Lo sviluppo di abilità neuropsicologiche come la capacità visiva, la capacità percettiva, la memoria a breve termine, non corrisponde ad un altrettanto sviluppo del livello cognitivo.
L’iperlessia negli ultimi anni inizia a diventare oggetto di studio e di ricerca e si presenta associata ad altri disturbi del neurosviluppo quali disabilità intellettive, disturbo dello spettro dell’autismo, disturbo specifico dell’apprendimento.
Una più recente (2017) revisione sistematica dei casi e degli studi di gruppo su bambini e adulti con iperlessia ne attesta un’alta prevalenza (84%) nel disturbo dello spettro dell’autismo. Trattandosi di una straordinaria capacità potrebbe essere direzionata in modo funzionale per diventare opportunità di crescita e di sviluppo.

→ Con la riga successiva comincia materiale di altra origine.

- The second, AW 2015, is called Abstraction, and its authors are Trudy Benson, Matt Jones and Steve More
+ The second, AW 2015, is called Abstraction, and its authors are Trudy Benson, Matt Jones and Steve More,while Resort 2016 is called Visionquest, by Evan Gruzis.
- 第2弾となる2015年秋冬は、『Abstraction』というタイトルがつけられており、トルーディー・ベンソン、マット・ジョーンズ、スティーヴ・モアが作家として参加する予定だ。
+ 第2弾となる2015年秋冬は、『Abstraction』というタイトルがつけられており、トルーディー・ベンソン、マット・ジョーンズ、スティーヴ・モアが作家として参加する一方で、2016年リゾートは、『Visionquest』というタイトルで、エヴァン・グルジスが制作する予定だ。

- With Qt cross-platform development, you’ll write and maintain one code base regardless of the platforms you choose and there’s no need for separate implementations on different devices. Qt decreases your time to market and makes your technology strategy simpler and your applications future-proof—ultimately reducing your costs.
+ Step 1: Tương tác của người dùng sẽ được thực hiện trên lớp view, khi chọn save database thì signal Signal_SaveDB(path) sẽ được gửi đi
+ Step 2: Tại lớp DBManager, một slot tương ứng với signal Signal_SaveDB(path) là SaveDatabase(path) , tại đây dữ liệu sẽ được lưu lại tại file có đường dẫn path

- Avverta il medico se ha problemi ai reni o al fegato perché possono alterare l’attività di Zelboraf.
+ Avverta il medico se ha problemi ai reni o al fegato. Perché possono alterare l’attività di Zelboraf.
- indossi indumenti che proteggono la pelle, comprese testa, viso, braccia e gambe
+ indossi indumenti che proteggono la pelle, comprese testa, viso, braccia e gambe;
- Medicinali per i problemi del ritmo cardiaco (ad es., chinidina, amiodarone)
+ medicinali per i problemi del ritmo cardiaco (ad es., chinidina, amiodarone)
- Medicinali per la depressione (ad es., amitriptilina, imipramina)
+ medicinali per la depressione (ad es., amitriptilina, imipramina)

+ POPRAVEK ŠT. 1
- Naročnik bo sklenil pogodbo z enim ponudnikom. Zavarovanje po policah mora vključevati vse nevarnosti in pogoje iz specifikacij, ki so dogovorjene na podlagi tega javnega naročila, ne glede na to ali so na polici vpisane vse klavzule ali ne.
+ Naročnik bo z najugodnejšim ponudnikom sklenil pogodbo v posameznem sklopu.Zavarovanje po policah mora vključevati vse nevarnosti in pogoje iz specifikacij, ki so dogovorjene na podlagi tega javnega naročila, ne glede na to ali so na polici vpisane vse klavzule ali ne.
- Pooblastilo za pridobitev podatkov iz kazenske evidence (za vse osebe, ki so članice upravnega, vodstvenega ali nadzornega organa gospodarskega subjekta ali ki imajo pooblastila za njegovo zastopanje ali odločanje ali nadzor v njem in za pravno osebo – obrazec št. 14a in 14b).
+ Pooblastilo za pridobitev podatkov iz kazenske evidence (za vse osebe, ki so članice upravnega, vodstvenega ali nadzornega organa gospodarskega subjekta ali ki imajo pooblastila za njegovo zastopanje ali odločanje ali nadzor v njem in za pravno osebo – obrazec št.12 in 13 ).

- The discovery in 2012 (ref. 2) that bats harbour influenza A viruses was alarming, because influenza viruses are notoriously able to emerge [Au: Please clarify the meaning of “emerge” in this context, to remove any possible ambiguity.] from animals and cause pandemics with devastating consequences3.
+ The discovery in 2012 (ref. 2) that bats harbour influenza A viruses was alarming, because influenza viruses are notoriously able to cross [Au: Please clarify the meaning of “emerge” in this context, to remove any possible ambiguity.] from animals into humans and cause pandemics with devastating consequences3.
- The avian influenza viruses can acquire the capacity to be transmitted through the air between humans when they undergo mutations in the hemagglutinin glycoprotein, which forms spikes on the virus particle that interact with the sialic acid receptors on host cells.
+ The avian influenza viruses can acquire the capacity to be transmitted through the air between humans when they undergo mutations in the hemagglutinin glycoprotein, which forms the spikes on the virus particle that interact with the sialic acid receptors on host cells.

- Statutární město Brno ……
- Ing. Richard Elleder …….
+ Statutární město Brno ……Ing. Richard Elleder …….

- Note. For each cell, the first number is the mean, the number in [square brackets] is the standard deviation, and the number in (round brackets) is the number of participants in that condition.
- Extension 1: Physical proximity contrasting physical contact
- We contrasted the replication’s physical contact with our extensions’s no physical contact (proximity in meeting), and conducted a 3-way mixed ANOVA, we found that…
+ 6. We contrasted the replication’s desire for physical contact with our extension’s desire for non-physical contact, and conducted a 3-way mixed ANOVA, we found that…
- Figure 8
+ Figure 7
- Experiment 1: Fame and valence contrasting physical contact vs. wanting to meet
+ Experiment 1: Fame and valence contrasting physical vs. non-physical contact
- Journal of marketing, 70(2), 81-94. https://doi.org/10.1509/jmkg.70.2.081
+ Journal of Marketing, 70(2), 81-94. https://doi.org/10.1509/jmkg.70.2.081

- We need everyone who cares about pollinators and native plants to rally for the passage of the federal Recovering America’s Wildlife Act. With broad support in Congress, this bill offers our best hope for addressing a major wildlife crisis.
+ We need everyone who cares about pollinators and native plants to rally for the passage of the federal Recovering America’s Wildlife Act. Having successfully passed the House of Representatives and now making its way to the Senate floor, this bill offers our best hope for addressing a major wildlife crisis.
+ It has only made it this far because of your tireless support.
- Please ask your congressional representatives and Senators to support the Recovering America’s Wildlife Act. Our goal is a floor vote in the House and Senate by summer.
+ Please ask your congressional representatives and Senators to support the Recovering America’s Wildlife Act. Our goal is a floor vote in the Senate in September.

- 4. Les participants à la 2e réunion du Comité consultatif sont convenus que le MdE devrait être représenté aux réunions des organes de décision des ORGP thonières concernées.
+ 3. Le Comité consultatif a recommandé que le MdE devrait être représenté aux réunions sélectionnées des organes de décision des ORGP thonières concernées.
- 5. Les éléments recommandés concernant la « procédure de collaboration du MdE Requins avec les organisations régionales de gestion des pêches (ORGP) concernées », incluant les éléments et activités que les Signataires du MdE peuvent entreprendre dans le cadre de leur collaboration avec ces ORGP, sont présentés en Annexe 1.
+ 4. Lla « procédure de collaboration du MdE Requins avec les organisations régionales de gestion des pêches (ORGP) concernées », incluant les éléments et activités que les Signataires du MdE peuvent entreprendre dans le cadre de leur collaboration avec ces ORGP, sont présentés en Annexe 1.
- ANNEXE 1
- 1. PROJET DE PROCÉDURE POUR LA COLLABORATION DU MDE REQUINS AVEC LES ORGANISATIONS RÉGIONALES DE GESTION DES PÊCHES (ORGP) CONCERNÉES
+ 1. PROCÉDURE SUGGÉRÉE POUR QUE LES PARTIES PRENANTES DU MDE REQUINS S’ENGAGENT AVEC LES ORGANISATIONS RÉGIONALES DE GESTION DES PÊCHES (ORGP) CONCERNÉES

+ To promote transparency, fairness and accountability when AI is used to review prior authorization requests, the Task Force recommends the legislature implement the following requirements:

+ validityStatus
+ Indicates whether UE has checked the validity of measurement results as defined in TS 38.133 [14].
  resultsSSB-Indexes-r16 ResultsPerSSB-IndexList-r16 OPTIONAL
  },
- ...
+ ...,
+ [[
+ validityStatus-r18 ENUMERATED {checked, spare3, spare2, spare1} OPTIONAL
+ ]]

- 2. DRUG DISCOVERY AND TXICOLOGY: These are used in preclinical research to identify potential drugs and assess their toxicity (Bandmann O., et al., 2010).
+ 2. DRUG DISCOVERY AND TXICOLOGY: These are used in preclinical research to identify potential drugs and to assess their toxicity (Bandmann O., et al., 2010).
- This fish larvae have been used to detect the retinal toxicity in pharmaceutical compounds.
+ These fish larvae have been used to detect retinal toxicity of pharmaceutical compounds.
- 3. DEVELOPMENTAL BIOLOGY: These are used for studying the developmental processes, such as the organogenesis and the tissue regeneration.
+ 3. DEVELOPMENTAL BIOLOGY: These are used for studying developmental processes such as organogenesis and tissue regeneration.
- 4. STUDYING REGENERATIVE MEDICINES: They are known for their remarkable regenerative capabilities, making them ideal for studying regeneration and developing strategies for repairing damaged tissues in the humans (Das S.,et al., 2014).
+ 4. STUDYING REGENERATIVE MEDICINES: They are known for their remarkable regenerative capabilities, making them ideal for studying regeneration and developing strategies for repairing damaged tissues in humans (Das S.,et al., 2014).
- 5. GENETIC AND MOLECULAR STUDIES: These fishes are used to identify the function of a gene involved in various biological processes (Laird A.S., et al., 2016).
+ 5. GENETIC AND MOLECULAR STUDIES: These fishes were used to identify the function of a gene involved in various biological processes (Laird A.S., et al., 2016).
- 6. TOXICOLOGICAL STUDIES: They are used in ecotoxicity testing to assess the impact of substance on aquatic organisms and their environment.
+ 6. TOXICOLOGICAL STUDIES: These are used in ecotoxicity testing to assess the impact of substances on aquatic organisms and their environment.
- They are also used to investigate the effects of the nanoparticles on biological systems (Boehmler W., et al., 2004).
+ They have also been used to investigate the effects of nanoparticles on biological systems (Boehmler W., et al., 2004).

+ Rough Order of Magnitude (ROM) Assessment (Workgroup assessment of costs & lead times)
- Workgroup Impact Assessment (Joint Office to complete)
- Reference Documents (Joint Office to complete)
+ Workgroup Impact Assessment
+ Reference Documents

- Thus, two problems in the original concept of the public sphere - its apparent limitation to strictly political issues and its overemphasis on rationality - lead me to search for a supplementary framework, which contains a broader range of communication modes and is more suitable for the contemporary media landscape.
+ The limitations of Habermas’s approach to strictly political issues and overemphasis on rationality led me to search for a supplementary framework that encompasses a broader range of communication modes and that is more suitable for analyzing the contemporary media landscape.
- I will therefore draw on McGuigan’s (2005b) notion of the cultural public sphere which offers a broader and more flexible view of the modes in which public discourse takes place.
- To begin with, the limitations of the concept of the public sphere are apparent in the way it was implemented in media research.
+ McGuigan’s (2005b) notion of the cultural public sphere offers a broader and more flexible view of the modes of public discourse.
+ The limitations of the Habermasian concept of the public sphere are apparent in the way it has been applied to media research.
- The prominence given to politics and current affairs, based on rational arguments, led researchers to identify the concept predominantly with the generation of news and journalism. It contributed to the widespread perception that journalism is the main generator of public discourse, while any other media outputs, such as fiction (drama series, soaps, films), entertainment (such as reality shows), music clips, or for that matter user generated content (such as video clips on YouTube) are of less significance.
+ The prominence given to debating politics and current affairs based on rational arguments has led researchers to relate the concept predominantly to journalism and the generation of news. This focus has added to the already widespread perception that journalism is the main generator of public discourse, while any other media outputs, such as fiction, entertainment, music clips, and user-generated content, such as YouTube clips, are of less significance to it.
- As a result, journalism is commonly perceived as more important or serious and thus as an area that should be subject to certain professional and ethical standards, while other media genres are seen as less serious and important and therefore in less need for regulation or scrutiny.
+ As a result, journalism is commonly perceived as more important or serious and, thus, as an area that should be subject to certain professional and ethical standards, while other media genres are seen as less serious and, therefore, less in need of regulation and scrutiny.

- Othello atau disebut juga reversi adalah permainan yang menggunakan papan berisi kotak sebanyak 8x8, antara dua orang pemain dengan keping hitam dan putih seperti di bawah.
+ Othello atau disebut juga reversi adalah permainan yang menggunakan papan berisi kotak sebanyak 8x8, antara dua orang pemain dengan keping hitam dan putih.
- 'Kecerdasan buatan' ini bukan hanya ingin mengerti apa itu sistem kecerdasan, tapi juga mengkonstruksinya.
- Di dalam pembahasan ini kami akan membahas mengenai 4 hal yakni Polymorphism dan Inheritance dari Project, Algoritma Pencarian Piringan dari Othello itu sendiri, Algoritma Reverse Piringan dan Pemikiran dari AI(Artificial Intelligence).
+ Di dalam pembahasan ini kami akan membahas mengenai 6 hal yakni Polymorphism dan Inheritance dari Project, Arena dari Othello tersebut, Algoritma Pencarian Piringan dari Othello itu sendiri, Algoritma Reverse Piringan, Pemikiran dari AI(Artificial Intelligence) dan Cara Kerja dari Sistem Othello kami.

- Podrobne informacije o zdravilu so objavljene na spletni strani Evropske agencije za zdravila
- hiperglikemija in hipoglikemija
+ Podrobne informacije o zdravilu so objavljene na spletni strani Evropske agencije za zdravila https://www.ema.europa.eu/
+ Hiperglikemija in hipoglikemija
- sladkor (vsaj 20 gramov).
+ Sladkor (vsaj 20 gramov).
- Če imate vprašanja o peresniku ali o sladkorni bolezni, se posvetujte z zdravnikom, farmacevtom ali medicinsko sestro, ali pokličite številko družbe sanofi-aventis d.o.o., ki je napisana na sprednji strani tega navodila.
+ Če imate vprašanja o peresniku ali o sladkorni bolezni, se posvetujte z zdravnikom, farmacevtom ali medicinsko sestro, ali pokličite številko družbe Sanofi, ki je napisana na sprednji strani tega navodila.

Il rischio, in generale, di fronte a questa situazione, è quello di aspettarsi risposte da apprendimenti in realtà non ancora avvenuti, di chiedere ai bambini più di quello che sono in grado di dare, di attribuire competenze precoci ad eccessi di performance, di focalizzarsi sull’abilità anziché sul bambino che la manifesta.
E’ necessario, quindi, avvicinarsi al bambino, alle sue emozioni, al suo sentire, alle sue relazioni, al suo percepire la difficoltà e quale difficoltà, avvicinarsi al suo tempo.
Sento di aggiungere che, nel momento in cui sto riformulando questo mio articolo (siamo ad Aprile 2020), stiamo vivendo tutti un tempo nuovo. Siamo in piena pandemia Covid-19. Le opportune restrizioni governative, con la conseguente chiusura degli istituti scolastici e delle attività lavorative, portano molti bambini e ragazzi a passare il loro tempo di apprendimento a casa, in famiglia, con i loro genitori.
E’ un tempo in cui i genitori hanno l’occasione di osservare di più, forse con più attenzione, i propri figli, di scoprire e stimolare anche le abilità che sono state finora giustamente delegate alla scuola.
Sono tanti i genitori che notano e segnalano già nei loro figli un’involuzione nel linguaggio, nella lettura, nella capacità di esposizione. I disturbi dell’apprendimento, quindi, aumenteranno? Cambieranno nel tempo?
C’è da considerare la possibilità che nuove attivazioni cerebrali stiano verificandosi in questo periodo in ognuno di noi, che nuovi processi cognitivi siano in atto, che nuovi meccanismi ricettivi ed esecutivi rimpiazzino o amplino i precedenti.
L’iperconnessione “obbligata” e le restrizioni ambientali e relazionali subite, di certo, porteranno cambiamenti.
Alcuni saranno vantaggiosi, altri necessiteranno di interventi di tipo abilitativo, didattico, di sostegno che avremo modo di sperimentare in un tempo mutato e in condizioni, per tutti, diverse.